INFORMATION:
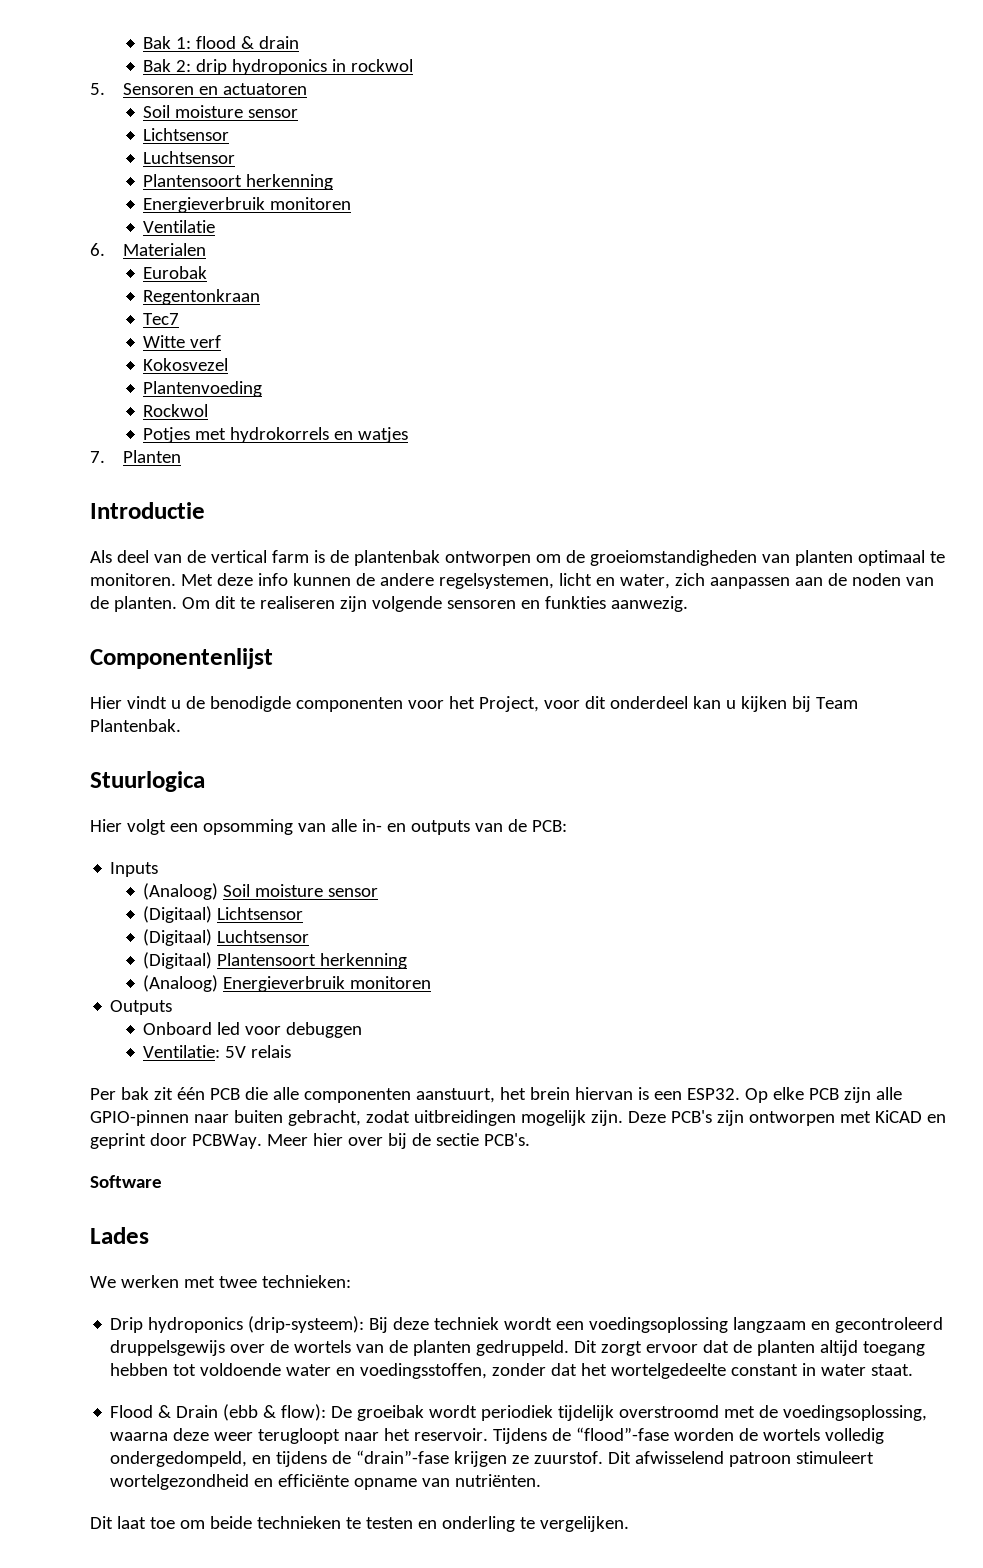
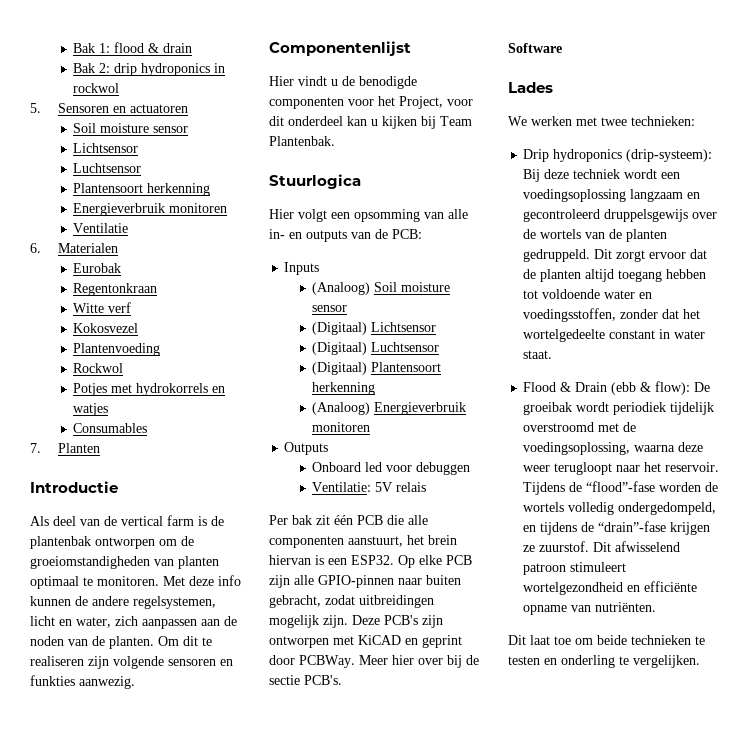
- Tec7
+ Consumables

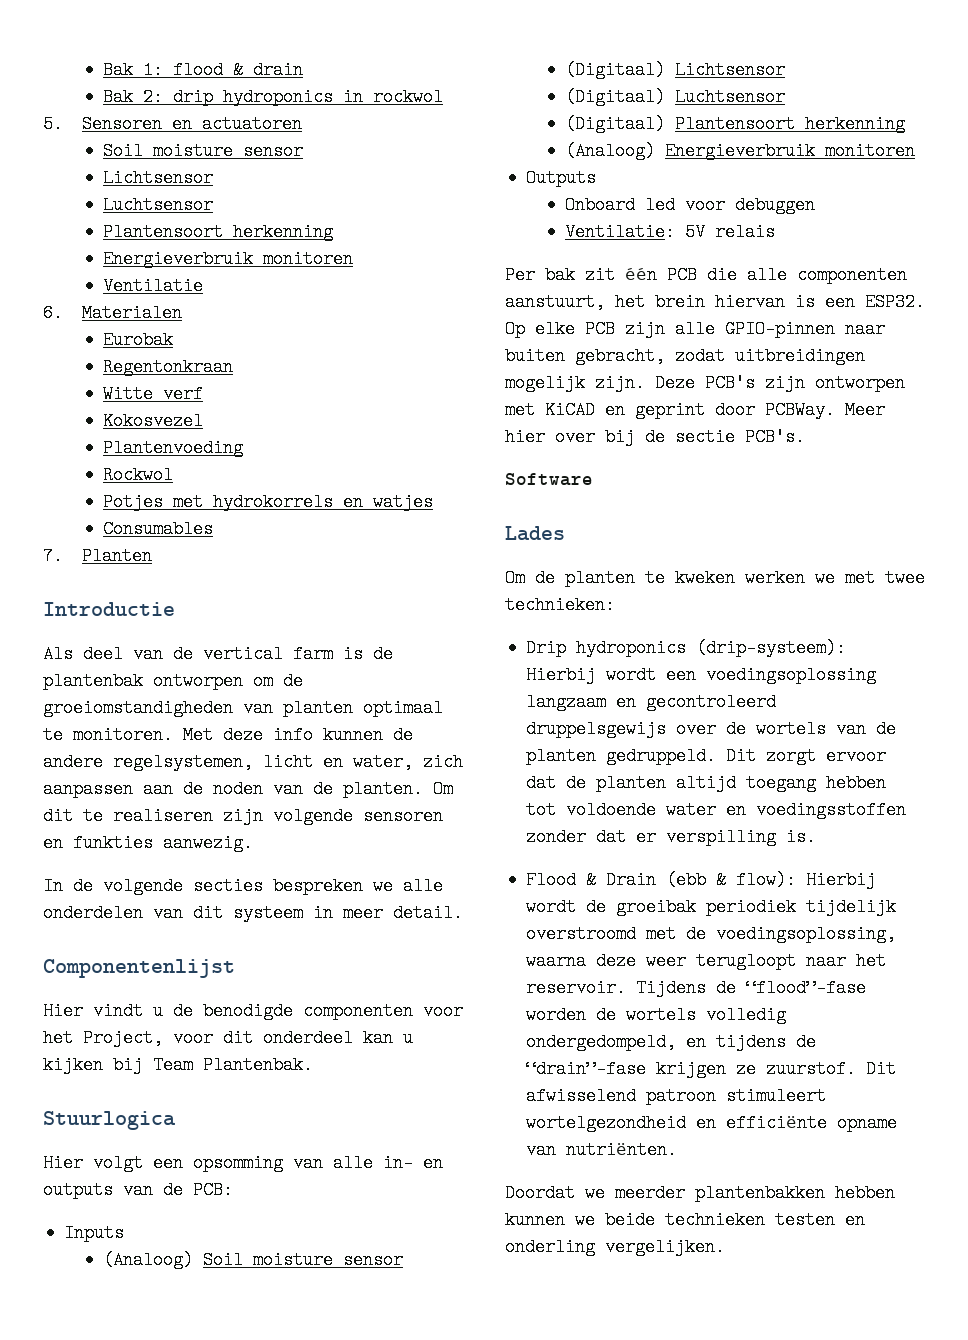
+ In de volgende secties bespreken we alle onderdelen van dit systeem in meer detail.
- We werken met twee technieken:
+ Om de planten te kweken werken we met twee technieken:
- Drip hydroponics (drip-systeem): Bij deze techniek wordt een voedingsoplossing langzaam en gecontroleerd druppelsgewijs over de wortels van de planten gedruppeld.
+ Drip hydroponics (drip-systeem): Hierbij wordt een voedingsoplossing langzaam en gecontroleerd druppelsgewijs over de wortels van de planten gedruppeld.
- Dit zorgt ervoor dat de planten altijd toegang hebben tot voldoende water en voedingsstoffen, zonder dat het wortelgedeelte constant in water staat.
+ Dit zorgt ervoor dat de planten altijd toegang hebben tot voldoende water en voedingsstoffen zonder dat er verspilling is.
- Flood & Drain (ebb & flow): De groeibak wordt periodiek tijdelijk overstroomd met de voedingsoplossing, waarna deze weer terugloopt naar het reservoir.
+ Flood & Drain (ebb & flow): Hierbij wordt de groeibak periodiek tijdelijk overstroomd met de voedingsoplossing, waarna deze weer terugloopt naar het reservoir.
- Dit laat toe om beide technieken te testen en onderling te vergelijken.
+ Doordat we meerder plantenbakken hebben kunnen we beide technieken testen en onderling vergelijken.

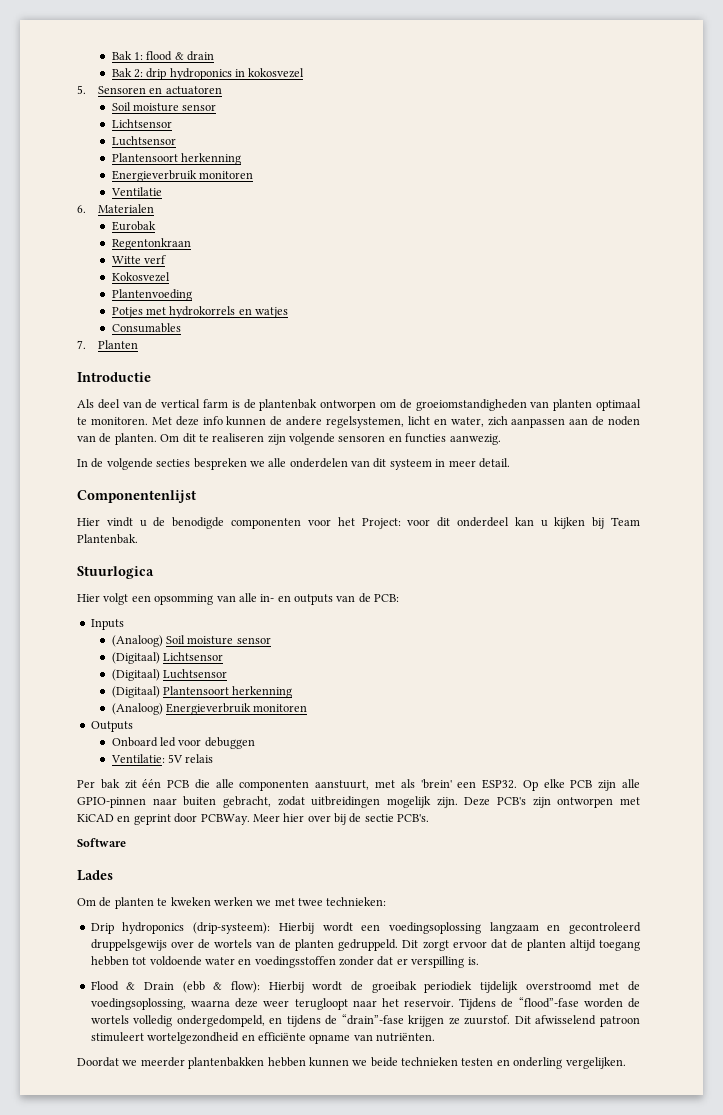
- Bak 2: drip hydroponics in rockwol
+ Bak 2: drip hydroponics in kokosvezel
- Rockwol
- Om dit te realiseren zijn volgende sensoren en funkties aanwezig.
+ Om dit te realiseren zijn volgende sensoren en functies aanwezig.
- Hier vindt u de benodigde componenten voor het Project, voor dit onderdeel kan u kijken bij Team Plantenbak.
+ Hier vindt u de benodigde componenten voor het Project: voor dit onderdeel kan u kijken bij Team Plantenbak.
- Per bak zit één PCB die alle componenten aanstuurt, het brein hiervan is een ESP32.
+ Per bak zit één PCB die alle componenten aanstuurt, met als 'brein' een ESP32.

* * *

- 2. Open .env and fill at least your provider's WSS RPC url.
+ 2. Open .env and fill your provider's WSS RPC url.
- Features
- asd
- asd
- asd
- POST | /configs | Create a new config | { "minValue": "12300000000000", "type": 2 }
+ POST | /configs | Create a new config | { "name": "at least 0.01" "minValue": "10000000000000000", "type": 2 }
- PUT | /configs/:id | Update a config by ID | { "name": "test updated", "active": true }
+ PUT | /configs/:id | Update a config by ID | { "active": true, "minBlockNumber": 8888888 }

* * *

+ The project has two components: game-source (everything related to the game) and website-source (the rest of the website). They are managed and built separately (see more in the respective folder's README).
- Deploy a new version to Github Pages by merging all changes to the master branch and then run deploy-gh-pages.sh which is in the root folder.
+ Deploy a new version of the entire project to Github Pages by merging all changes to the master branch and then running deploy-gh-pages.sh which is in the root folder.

EXERCISE PROMPT: Go to the line in the material above that contains "het Project: voor" and copy exactly from there through the line that contains "als 'brein' een ESP32.", stopping after it.

TASK RESULT:
+ Hier vindt u de benodigde componenten voor het Project: voor dit onderdeel kan u kijken bij Team Plantenbak.
- Per bak zit één PCB die alle componenten aanstuurt, het brein hiervan is een ESP32.
+ Per bak zit één PCB die alle componenten aanstuurt, met als 'brein' een ESP32.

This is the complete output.